Information supplied:
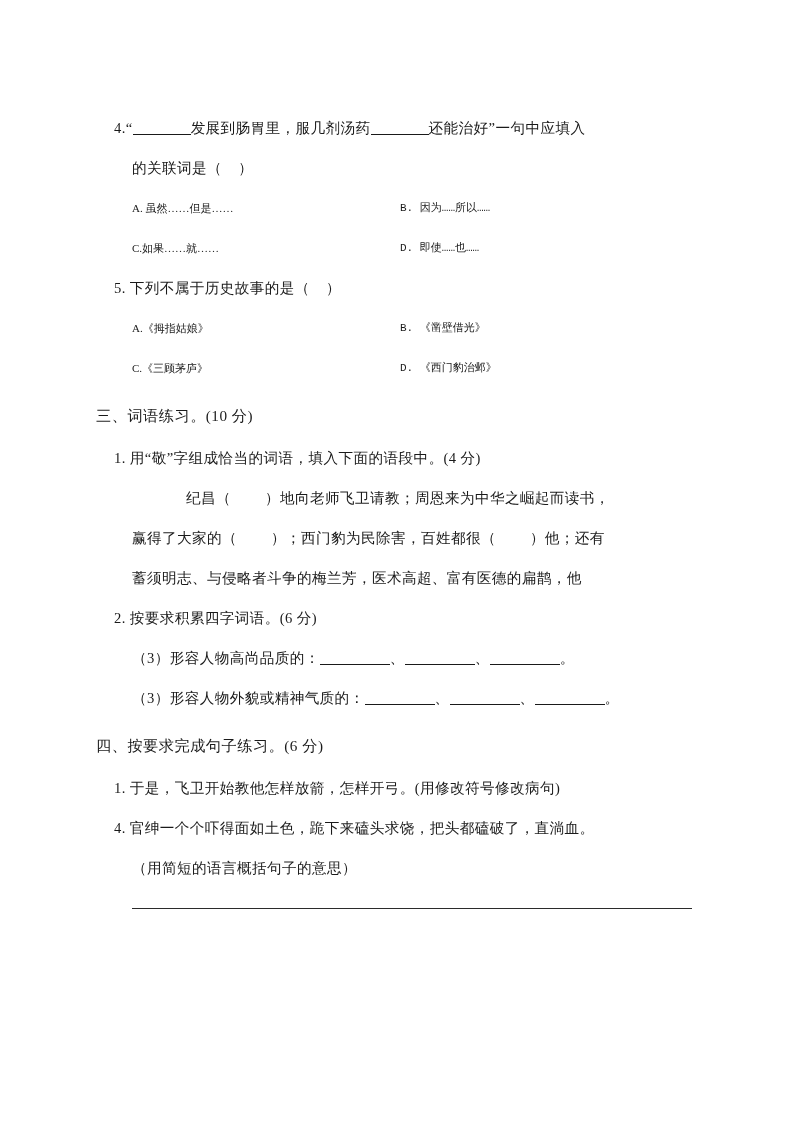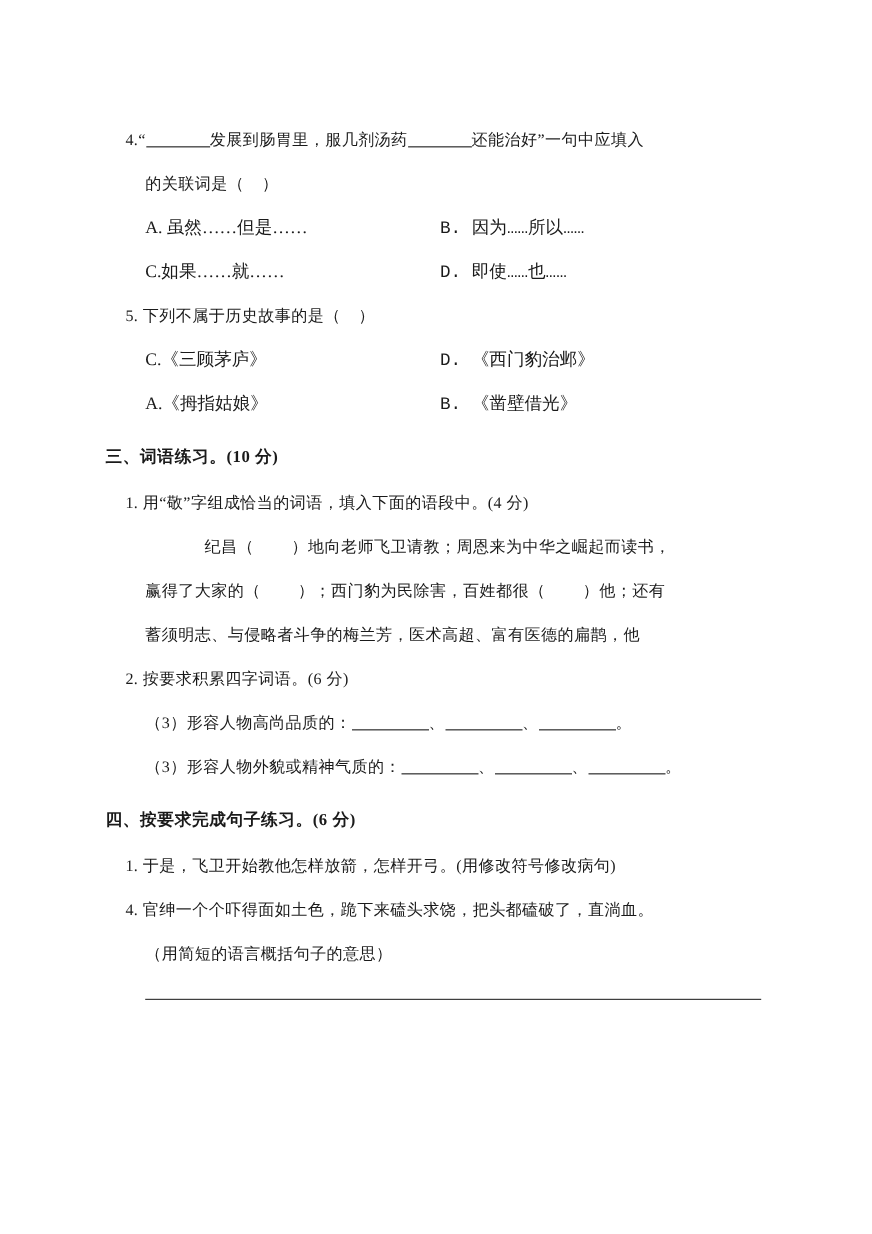--- a/index.html
+++ b/index.html
@@ -33,28 +33,28 @@
     font-size: 14.6px;
     line-height: 40px;
     letter-spacing: 0.4px;
     white-space: pre-wrap;
   }
   .indent1 { padding-left: 18px; }
   .indent2 { padding-left: 36px; }
   .indent4 { padding-left: 90px; }
   .section-title {
     font-size: 15.2px;
-    font-weight: bold;
+    font-weight: normal;
     line-height: 44px;
     letter-spacing: 0.5px;
   }
   .q-row {
     display: flex;
     line-height: 40px;
-    font-size: 16px;
+    font-size: 11px;
   }
   .q-row .opt-a { width: 268px; flex: 0 0 268px; }
   .q-row .opt-b { flex: 1; font-family: Liberation Mono, monospace; }
   .blank-u {
     display: inline-block;
     border-bottom: 1px solid #1a1a1a;
     height: 14px;
     vertical-align: -2px;
   }
   .w58 { width: 58px; }
@@ -86,26 +86,26 @@
       <div class="opt-a">A. 虽然……但是……</div>
       <div class="opt-b">B. 因为……所以……</div>
     </div>
     <div class="q-row indent2">
       <div class="opt-a">C.如果……就……</div>
       <div class="opt-b">D. 即使……也……</div>
     </div>
 
     <div class="line indent1">5. 下列不属于历史故事的是（    ）</div>
     <div class="q-row indent2">
+      <div class="opt-a">A.《拇指姑娘》</div>
+      <div class="opt-b">B. 《凿壁借光》</div>
+    </div>
+    <div class="q-row indent2">
       <div class="opt-a">C.《三顾茅庐》</div>
       <div class="opt-b">D. 《西门豹治邺》</div>
-    </div>
-    <div class="q-row indent2">
-      <div class="opt-a">A.《拇指姑娘》</div>
-      <div class="opt-b">B. 《凿壁借光》</div>
     </div>
 
     <div class="gap-sm"></div>
 
     <div class="section-title">三、词语练习。(10 分)</div>
     <div class="line indent1">1. 用“敬”字组成恰当的词语，填入下面的语段中。(4 分)</div>
 
     <div class="line indent4"><span>纪昌（</span><span class="paren-blank"></span><span>）地向老师飞卫请教；周恩来为中华之崛起而读书，</span></div>
     <div class="line indent2"><span>赢得了大家的（</span><span class="paren-blank"></span><span>）；西门豹为民除害，百姓都很（</span><span class="paren-blank"></span><span>）他；还有</span></div>
     <div class="line indent2">蓄须明志、与侵略者斗争的梅兰芳，医术高超、富有医德的扁鹊，他</div>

Exercise instructions:
Write out every record above exactly, leaving no picture in the result.

Answer for the task:
--- a/index.html
+++ b/index.html
@@ -33,28 +33,28 @@
     font-size: 14.6px;
     line-height: 40px;
     letter-spacing: 0.4px;
     white-space: pre-wrap;
   }
   .indent1 { padding-left: 18px; }
   .indent2 { padding-left: 36px; }
   .indent4 { padding-left: 90px; }
   .section-title {
     font-size: 15.2px;
-    font-weight: bold;
+    font-weight: normal;
     line-height: 44px;
     letter-spacing: 0.5px;
   }
   .q-row {
     display: flex;
     line-height: 40px;
-    font-size: 16px;
+    font-size: 11px;
   }
   .q-row .opt-a { width: 268px; flex: 0 0 268px; }
   .q-row .opt-b { flex: 1; font-family: Liberation Mono, monospace; }
   .blank-u {
     display: inline-block;
     border-bottom: 1px solid #1a1a1a;
     height: 14px;
     vertical-align: -2px;
   }
   .w58 { width: 58px; }
@@ -86,26 +86,26 @@
       <div class="opt-a">A. 虽然……但是……</div>
       <div class="opt-b">B. 因为……所以……</div>
     </div>
     <div class="q-row indent2">
       <div class="opt-a">C.如果……就……</div>
       <div class="opt-b">D. 即使……也……</div>
     </div>
 
     <div class="line indent1">5. 下列不属于历史故事的是（    ）</div>
     <div class="q-row indent2">
+      <div class="opt-a">A.《拇指姑娘》</div>
+      <div class="opt-b">B. 《凿壁借光》</div>
+    </div>
+    <div class="q-row indent2">
       <div class="opt-a">C.《三顾茅庐》</div>
       <div class="opt-b">D. 《西门豹治邺》</div>
-    </div>
-    <div class="q-row indent2">
-      <div class="opt-a">A.《拇指姑娘》</div>
-      <div class="opt-b">B. 《凿壁借光》</div>
     </div>
 
     <div class="gap-sm"></div>
 
     <div class="section-title">三、词语练习。(10 分)</div>
     <div class="line indent1">1. 用“敬”字组成恰当的词语，填入下面的语段中。(4 分)</div>
 
     <div class="line indent4"><span>纪昌（</span><span class="paren-blank"></span><span>）地向老师飞卫请教；周恩来为中华之崛起而读书，</span></div>
     <div class="line indent2"><span>赢得了大家的（</span><span class="paren-blank"></span><span>）；西门豹为民除害，百姓都很（</span><span class="paren-blank"></span><span>）他；还有</span></div>
     <div class="line indent2">蓄须明志、与侵略者斗争的梅兰芳，医术高超、富有医德的扁鹊，他</div>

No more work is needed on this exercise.